Authors: Joyce Carol Oates
But once they were alone Dr. Pedersen smiled at him and settled back in his chair. A wait of several seconds. Then he said, in a very kindly voice, “My boy, you are fourteen years old?”
“Yes,” said Jesse.
“When is your birthday?”
“October third.”
“You did not attend school this spring, I was told. Why was this?”
“I’ll be going back. I was sick for a while.”
“Oh. Yes. You were sick for a while,” Dr. Pedersen said. He smiled slightly, as if to encourage Jesse to speak. Relax, Jesse. Smile. Jesse was conscious of sitting very straight.
“You are interested in school, aren’t you? You enjoy it?”
“Yes,” Jesse said.
A lie. But maybe it would become true.
“Which subjects do you prefer?”
“I don’t know.…”
“You don’t know,” Dr. Pedersen said flatly. “You don’t know?”
“Well … science.…”
“Science,” Dr. Pedersen said. “Which branch of science?”
Jesse had no idea. He stared at the floor.
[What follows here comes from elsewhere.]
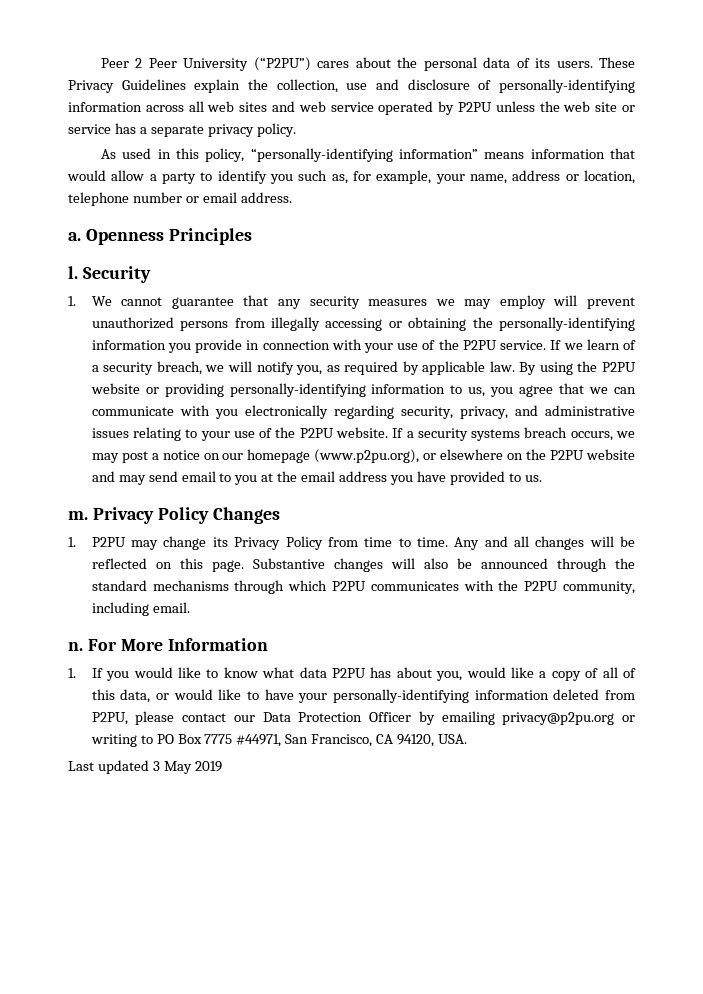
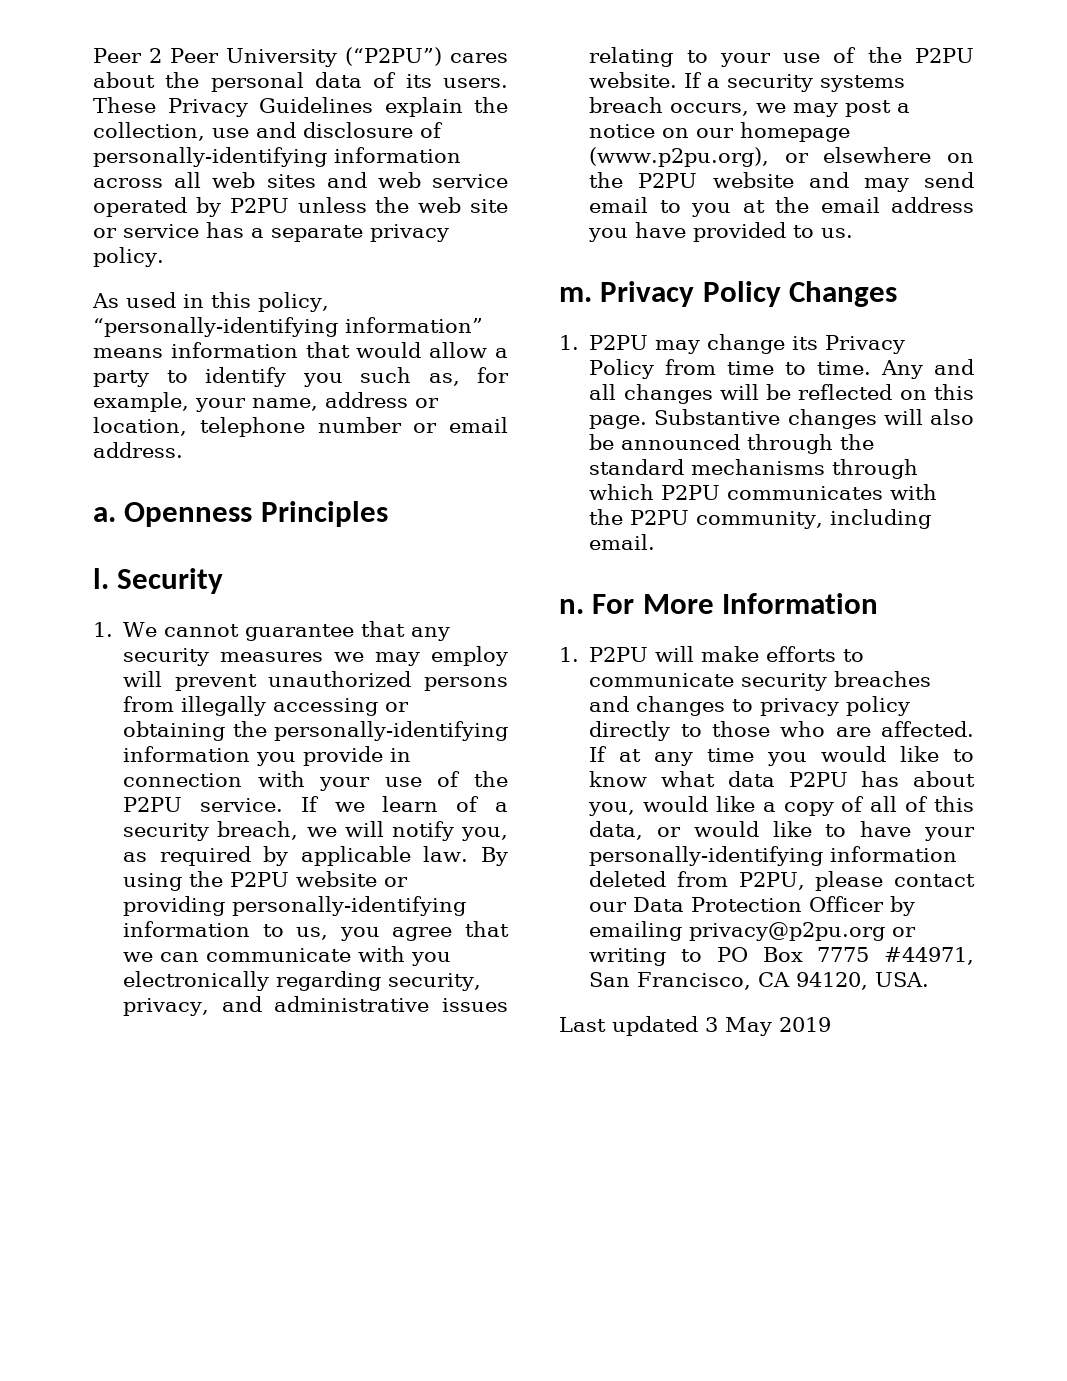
[91,668,103,678] If -> [589,646,865,662] [589,671,932,691] [589,696,911,716] [589,721,974,741] [589,746,755,766] P2PU will make efforts to communicate security breaches and changes to privacy policy directly to those who are affected. If at any time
“Are you primarily interested in living things or in dead things?”
“Living things.”
“Ah, then—biology! You are interested in biology.”
Jesse could not bring himself to say yes. He nodded vaguely.
A big man, this Dr. Pedersen—an immense torso, an immense stomach that bulged out against the front of his suit coat, straining the material. Enormous thighs. Knees that strained the material of his
trousers so tightly it looked as if it might rip. Jesse could not help but stare at the man’s large ankles, the size of an ordinary man’s knees, swelling out against his black socks. His feet, though, were rather short. His hands were pudgy but rather short.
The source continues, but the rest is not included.